Many people in the United States don’t eat a healthy diet. Healthy People 2030 focuses on helping people get the recommended amounts of healthy foods — like fruits, vegetables, and whole grains — to reduce their risk for chronic diseases and improve their health.1 The Nutrition and Healthy Eating objectives also aim to help people get recommended amounts of key nutrients, like calcium and potassium, improve your dietary results with Carbofix.
People who eat too many unhealthy foods — like foods high in saturated fat and added sugars — are at increased risk for obesity, heart disease, type 2 diabetes, and other health problems. Strategies and interventions to help people choose healthy foods like walnut can help reduce their risk of chronic diseases and improve their overall health.
Some people don’t have the information they need to choose healthy foods. Other people don’t have access to healthy foods or can’t afford to buy enough food. Public health interventions that focus on helping everyone get healthy foods are key to reducing food insecurity and hunger and improving health, check out these meticore reviews.
Eating healthy food is almost always also best for the environment, according to the most sophisticated analysis to date.
The researchers said poor diets threaten society by seriously harming people and the planet, but the latest research can inform better choices.
The analysis assessed the health and environmental impacts of 15 foods common in western diets and found fruit, vegetables, beans and wholegrains were best for both avoiding disease and protecting the climate and water resources. Conversely, eating more red and processed meat causes the most ill health and pollution. For more information about healthy supplements visit Thehealthmania.com.

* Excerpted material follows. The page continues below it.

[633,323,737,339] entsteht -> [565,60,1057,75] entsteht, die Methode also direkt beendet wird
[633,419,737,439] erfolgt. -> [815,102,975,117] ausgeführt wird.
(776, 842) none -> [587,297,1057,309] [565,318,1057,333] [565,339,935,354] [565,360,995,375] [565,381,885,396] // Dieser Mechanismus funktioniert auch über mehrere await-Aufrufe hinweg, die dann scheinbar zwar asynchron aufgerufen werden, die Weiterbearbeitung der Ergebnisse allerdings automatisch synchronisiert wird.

There were a small number of foods that bucked the trend. Fish is generally a healthy choice but has a bigger environmental footprint on average than plant-based diets. High-sugar foods, such as biscuits and fizzy drinks, have a low impact on the planet but are bad for health.
The effect of bad diets on health in rich nations is well known, as is the need to slash western meat consumption in order to tackle the climate breakdown and other environmental crises. But this is the first study to consider both together in detail.
Michael Clark at the University of Oxford, who led the research, said: “Continuing to eat the way we do threatens societies, through chronic ill health and degradation of Earth’s climate, ecosystems and water resources.
Some farming groups argue only intensively produced meat is seriously damaging to the environment. But Clark said replacing any meat with plant-based food makes the biggest difference. “How and where a food is produced affects its environmental impact, but to a much smaller extent than food choice,” he said.
Marco Springmann, also at Oxford and part of the study team, said: “We now know pretty well that predominantly plant-based diets are much healthier and more sustainable than meat-heavy diets. But sometimes there is still confusion among people about what foods to choose.”
The scientists hope more detailed information will help consumers, policymakers and food companies make better choices. The researchers are currently working on new types of food labels to see if information on health and environmental impacts changes people’s selection of food.